When your data isn’t clean, you need to locate the errors and validate them.  We can use SAS Procedures to determine whether or not the data is clean. Today, we will cover the PROC FREQ procedure.

  • First step is to identify the errors in a raw data file. Usually, in our DMP, in the DVP/DVS section, we can identify what it is considered ‘clean’ or data errors.
    • Study your data
  • Then validate using PROC FREQ procedure.
  • Spot distinct values

When you validate your data, you are looking for:

  • Missing values
  • Invalid values
  • Out-of-ranges values
  • Duplicate values

Previously, we used PROC PRINT to find missing/invalid values. Today, we will use PROC FREQ  to view a frequency table of the unique values for a variable. The TABLES statement in a PROC FREQ step specified which frequency tables to produce.

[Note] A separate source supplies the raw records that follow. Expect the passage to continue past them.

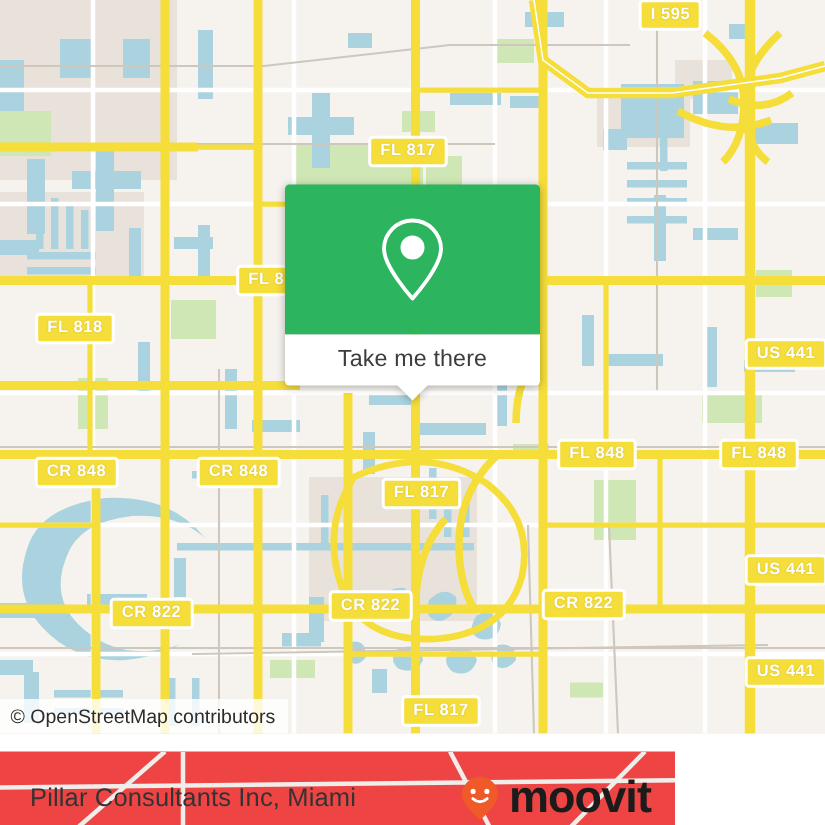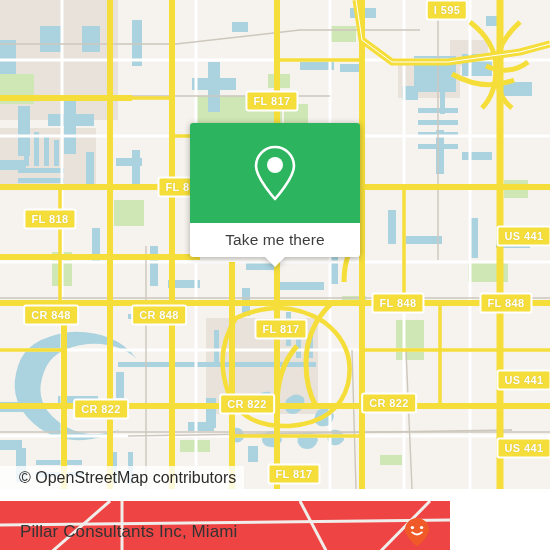--- a/index.html
+++ b/index.html
@@ -50,23 +50,23 @@
     text-shadow: 0 0 1px rgba(120,100,0,0.35);
   }
 
   
   #attribution {
     position: absolute;
     left: 0;
     bottom: 0;
     background: rgba(255,255,255,0.80);
     color: #2b2b2b;
-    font-size: 16px;
+    font-size: 13px;
     line-height: 15px;
-    padding: 4px 8px 4px 19px;
+    padding: 4px 8px 4px 7px;
     font-family: "Liberation Sans", sans-serif;
     white-space: nowrap;
   }
 
   
   #callout {
     position: absolute;
     left: 190px;
     top: 123px;
     width: 170px;
@@ -412,16 +412,17 @@
 
     <div id="place-title">Pillar Consultants Inc, Miami</div>
 
     <div id="brand">
       <svg width="34" height="34" viewBox="0 0 34 34">
         <path d="M17 3 C10.4 3 5 8.2 5 14.6 C5 22 17 31.5 17 31.5 C17 31.5 29 22 29 14.6 C29 8.2 23.6 3 17 3 Z" fill="#f05a28"></path>
         <circle cx="12.4" cy="12.6" r="1.7" fill="#ffffff"></circle>
         <circle cx="21.6" cy="12.6" r="1.7" fill="#ffffff"></circle>
         <path d="M12.2 17.4 q4.8 4.2 9.6 0" fill="none" stroke="#ffffff" stroke-width="1.9" stroke-linecap="round"></path>
       </svg>
+      <span id="brand-name">moovit</span>
     </div>
   </div>
 
 </div>
 
 </body></html>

proc freq data=labdataranges nlevels;
table _all_ / noprint;

So how many unique lab test do we have on our raw data file? We know that our sas data set has 12 records. The Levels column from this report,  the labtest=3 uniques. Which means, we must have 9 duplicates labtest in total. For this type of data [lab ranges] though, this is correct. We are using it as an example as you can check any type of data.

Proc Freq sas




Lab test data ranges













So remember, to view the distinct values for a variable, you use PROC FREQ that produces frequency tables (nway/one way) . You can view the frequency, percent, cumulative frequency, and cumulative percentage. With the NLEVELS options, PROC FREQ displays a table that provides the number of distinct values for each variable name in the table statement.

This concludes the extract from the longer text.